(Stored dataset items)
--- START ---

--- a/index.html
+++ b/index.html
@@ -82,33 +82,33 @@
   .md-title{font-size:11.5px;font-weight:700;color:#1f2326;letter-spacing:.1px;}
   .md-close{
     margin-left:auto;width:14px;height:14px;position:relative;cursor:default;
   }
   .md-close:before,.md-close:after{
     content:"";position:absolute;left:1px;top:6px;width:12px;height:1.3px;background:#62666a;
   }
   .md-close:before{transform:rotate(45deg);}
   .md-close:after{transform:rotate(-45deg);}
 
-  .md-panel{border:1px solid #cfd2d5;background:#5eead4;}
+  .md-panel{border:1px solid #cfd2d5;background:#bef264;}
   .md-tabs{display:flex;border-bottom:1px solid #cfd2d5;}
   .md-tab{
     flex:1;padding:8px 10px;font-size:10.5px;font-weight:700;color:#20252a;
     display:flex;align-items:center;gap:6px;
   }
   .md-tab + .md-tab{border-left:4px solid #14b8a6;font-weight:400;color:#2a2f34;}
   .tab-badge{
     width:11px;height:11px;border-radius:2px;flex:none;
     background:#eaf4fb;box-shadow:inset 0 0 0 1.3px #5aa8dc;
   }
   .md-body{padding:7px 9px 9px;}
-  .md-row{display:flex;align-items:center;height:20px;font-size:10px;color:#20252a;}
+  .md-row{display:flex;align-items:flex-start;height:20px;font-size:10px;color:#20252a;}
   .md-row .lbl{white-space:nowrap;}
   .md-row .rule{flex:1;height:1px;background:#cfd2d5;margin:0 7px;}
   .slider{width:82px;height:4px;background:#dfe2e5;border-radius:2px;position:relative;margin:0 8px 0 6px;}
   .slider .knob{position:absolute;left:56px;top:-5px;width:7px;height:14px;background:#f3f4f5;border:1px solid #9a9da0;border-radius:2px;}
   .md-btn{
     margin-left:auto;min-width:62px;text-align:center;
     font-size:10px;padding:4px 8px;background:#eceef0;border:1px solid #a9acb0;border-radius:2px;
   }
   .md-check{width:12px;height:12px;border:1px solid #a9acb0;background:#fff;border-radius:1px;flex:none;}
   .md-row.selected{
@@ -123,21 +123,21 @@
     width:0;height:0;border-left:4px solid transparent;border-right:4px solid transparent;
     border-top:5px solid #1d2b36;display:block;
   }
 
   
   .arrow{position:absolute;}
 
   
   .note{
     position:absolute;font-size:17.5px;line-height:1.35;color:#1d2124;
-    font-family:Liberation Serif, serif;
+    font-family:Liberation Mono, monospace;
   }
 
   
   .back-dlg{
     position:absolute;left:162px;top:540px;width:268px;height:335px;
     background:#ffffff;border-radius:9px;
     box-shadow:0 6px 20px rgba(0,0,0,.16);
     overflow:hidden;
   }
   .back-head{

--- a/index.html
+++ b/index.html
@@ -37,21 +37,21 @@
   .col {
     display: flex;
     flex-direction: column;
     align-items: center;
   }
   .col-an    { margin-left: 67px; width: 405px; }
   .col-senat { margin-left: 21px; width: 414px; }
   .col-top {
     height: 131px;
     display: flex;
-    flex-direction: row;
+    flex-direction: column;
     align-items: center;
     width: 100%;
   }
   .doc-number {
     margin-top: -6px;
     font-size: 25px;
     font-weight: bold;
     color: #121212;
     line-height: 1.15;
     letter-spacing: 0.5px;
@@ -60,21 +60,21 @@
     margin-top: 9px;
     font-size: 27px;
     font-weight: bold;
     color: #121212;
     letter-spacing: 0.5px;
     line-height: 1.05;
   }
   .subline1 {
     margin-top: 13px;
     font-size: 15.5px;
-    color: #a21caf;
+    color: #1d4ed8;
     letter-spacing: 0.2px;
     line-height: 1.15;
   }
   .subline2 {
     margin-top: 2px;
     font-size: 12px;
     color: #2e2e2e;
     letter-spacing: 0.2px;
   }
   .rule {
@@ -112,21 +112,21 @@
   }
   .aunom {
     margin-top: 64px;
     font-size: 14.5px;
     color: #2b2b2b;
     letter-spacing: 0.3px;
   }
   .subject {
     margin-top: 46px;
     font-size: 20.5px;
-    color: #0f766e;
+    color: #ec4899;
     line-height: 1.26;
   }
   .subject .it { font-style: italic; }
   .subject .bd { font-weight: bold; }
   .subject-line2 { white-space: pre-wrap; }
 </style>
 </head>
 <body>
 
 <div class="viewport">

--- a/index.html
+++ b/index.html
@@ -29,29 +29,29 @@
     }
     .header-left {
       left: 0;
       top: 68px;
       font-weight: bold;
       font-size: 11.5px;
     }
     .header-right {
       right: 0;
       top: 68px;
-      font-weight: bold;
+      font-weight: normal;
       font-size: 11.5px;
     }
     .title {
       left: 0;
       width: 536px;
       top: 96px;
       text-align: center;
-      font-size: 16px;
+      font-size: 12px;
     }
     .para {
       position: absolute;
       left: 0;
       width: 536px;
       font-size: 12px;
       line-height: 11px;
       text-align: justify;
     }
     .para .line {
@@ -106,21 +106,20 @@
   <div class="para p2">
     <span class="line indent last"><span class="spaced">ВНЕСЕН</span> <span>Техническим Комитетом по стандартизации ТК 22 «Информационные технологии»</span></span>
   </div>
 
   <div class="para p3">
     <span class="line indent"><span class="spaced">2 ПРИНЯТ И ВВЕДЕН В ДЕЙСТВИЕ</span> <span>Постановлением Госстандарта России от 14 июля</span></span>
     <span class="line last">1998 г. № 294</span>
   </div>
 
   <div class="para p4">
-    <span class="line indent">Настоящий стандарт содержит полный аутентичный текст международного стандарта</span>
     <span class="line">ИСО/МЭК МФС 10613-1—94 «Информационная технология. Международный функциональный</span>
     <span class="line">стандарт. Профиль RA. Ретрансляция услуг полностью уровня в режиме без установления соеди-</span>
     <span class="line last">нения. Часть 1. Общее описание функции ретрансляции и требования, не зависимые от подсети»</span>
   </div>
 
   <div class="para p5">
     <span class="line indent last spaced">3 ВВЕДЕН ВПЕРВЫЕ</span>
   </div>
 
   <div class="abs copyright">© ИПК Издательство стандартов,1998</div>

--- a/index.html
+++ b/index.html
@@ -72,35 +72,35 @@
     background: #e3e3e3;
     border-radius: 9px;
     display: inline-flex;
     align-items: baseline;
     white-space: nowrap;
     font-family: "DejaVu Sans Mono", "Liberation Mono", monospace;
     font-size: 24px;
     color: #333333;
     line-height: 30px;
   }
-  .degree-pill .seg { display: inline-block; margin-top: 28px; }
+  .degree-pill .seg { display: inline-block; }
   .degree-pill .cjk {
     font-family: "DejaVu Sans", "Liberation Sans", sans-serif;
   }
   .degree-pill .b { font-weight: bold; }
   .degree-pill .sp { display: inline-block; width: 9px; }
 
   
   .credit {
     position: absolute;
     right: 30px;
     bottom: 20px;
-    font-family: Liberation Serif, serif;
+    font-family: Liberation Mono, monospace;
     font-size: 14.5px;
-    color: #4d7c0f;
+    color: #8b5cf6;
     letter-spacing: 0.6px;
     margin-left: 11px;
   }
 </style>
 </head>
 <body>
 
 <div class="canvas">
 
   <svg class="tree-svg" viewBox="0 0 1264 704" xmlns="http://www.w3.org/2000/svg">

--- END ---

About this task -
Transcribe each entry. Leave nothing out.

Answer space -
--- a/index.html
+++ b/index.html
@@ -82,33 +82,33 @@
   .md-title{font-size:11.5px;font-weight:700;color:#1f2326;letter-spacing:.1px;}
   .md-close{
     margin-left:auto;width:14px;height:14px;position:relative;cursor:default;
   }
   .md-close:before,.md-close:after{
     content:"";position:absolute;left:1px;top:6px;width:12px;height:1.3px;background:#62666a;
   }
   .md-close:before{transform:rotate(45deg);}
   .md-close:after{transform:rotate(-45deg);}
 
-  .md-panel{border:1px solid #cfd2d5;background:#5eead4;}
+  .md-panel{border:1px solid #cfd2d5;background:#bef264;}
   .md-tabs{display:flex;border-bottom:1px solid #cfd2d5;}
   .md-tab{
     flex:1;padding:8px 10px;font-size:10.5px;font-weight:700;color:#20252a;
     display:flex;align-items:center;gap:6px;
   }
   .md-tab + .md-tab{border-left:4px solid #14b8a6;font-weight:400;color:#2a2f34;}
   .tab-badge{
     width:11px;height:11px;border-radius:2px;flex:none;
     background:#eaf4fb;box-shadow:inset 0 0 0 1.3px #5aa8dc;
   }
   .md-body{padding:7px 9px 9px;}
-  .md-row{display:flex;align-items:center;height:20px;font-size:10px;color:#20252a;}
+  .md-row{display:flex;align-items:flex-start;height:20px;font-size:10px;color:#20252a;}
   .md-row .lbl{white-space:nowrap;}
   .md-row .rule{flex:1;height:1px;background:#cfd2d5;margin:0 7px;}
   .slider{width:82px;height:4px;background:#dfe2e5;border-radius:2px;position:relative;margin:0 8px 0 6px;}
   .slider .knob{position:absolute;left:56px;top:-5px;width:7px;height:14px;background:#f3f4f5;border:1px solid #9a9da0;border-radius:2px;}
   .md-btn{
     margin-left:auto;min-width:62px;text-align:center;
     font-size:10px;padding:4px 8px;background:#eceef0;border:1px solid #a9acb0;border-radius:2px;
   }
   .md-check{width:12px;height:12px;border:1px solid #a9acb0;background:#fff;border-radius:1px;flex:none;}
   .md-row.selected{
@@ -123,21 +123,21 @@
     width:0;height:0;border-left:4px solid transparent;border-right:4px solid transparent;
     border-top:5px solid #1d2b36;display:block;
   }
 
   
   .arrow{position:absolute;}
 
   
   .note{
     position:absolute;font-size:17.5px;line-height:1.35;color:#1d2124;
-    font-family:Liberation Serif, serif;
+    font-family:Liberation Mono, monospace;
   }
 
   
   .back-dlg{
     position:absolute;left:162px;top:540px;width:268px;height:335px;
     background:#ffffff;border-radius:9px;
     box-shadow:0 6px 20px rgba(0,0,0,.16);
     overflow:hidden;
   }
   .back-head{

--- a/index.html
+++ b/index.html
@@ -37,21 +37,21 @@
   .col {
     display: flex;
     flex-direction: column;
     align-items: center;
   }
   .col-an    { margin-left: 67px; width: 405px; }
   .col-senat { margin-left: 21px; width: 414px; }
   .col-top {
     height: 131px;
     display: flex;
-    flex-direction: row;
+    flex-direction: column;
     align-items: center;
     width: 100%;
   }
   .doc-number {
     margin-top: -6px;
     font-size: 25px;
     font-weight: bold;
     color: #121212;
     line-height: 1.15;
     letter-spacing: 0.5px;
@@ -60,21 +60,21 @@
     margin-top: 9px;
     font-size: 27px;
     font-weight: bold;
     color: #121212;
     letter-spacing: 0.5px;
     line-height: 1.05;
   }
   .subline1 {
     margin-top: 13px;
     font-size: 15.5px;
-    color: #a21caf;
+    color: #1d4ed8;
     letter-spacing: 0.2px;
     line-height: 1.15;
   }
   .subline2 {
     margin-top: 2px;
     font-size: 12px;
     color: #2e2e2e;
     letter-spacing: 0.2px;
   }
   .rule {
@@ -112,21 +112,21 @@
   }
   .aunom {
     margin-top: 64px;
     font-size: 14.5px;
     color: #2b2b2b;
     letter-spacing: 0.3px;
   }
   .subject {
     margin-top: 46px;
     font-size: 20.5px;
-    color: #0f766e;
+    color: #ec4899;
     line-height: 1.26;
   }
   .subject .it { font-style: italic; }
   .subject .bd { font-weight: bold; }
   .subject-line2 { white-space: pre-wrap; }
 </style>
 </head>
 <body>
 
 <div class="viewport">

--- a/index.html
+++ b/index.html
@@ -29,29 +29,29 @@
     }
     .header-left {
       left: 0;
       top: 68px;
       font-weight: bold;
       font-size: 11.5px;
     }
     .header-right {
       right: 0;
       top: 68px;
-      font-weight: bold;
+      font-weight: normal;
       font-size: 11.5px;
     }
     .title {
       left: 0;
       width: 536px;
       top: 96px;
       text-align: center;
-      font-size: 16px;
+      font-size: 12px;
     }
     .para {
       position: absolute;
       left: 0;
       width: 536px;
       font-size: 12px;
       line-height: 11px;
       text-align: justify;
     }
     .para .line {
@@ -106,21 +106,20 @@
   <div class="para p2">
     <span class="line indent last"><span class="spaced">ВНЕСЕН</span> <span>Техническим Комитетом по стандартизации ТК 22 «Информационные технологии»</span></span>
   </div>
 
   <div class="para p3">
     <span class="line indent"><span class="spaced">2 ПРИНЯТ И ВВЕДЕН В ДЕЙСТВИЕ</span> <span>Постановлением Госстандарта России от 14 июля</span></span>
     <span class="line last">1998 г. № 294</span>
   </div>
 
   <div class="para p4">
-    <span class="line indent">Настоящий стандарт содержит полный аутентичный текст международного стандарта</span>
     <span class="line">ИСО/МЭК МФС 10613-1—94 «Информационная технология. Международный функциональный</span>
     <span class="line">стандарт. Профиль RA. Ретрансляция услуг полностью уровня в режиме без установления соеди-</span>
     <span class="line last">нения. Часть 1. Общее описание функции ретрансляции и требования, не зависимые от подсети»</span>
   </div>
 
   <div class="para p5">
     <span class="line indent last spaced">3 ВВЕДЕН ВПЕРВЫЕ</span>
   </div>
 
   <div class="abs copyright">© ИПК Издательство стандартов,1998</div>

--- a/index.html
+++ b/index.html
@@ -72,35 +72,35 @@
     background: #e3e3e3;
     border-radius: 9px;
     display: inline-flex;
     align-items: baseline;
     white-space: nowrap;
     font-family: "DejaVu Sans Mono", "Liberation Mono", monospace;
     font-size: 24px;
     color: #333333;
     line-height: 30px;
   }
-  .degree-pill .seg { display: inline-block; margin-top: 28px; }
+  .degree-pill .seg { display: inline-block; }
   .degree-pill .cjk {
     font-family: "DejaVu Sans", "Liberation Sans", sans-serif;
   }
   .degree-pill .b { font-weight: bold; }
   .degree-pill .sp { display: inline-block; width: 9px; }
 
   
   .credit {
     position: absolute;
     right: 30px;
     bottom: 20px;
-    font-family: Liberation Serif, serif;
+    font-family: Liberation Mono, monospace;
     font-size: 14.5px;
-    color: #4d7c0f;
+    color: #8b5cf6;
     letter-spacing: 0.6px;
     margin-left: 11px;
   }
 </style>
 </head>
 <body>
 
 <div class="canvas">
 
   <svg class="tree-svg" viewBox="0 0 1264 704" xmlns="http://www.w3.org/2000/svg">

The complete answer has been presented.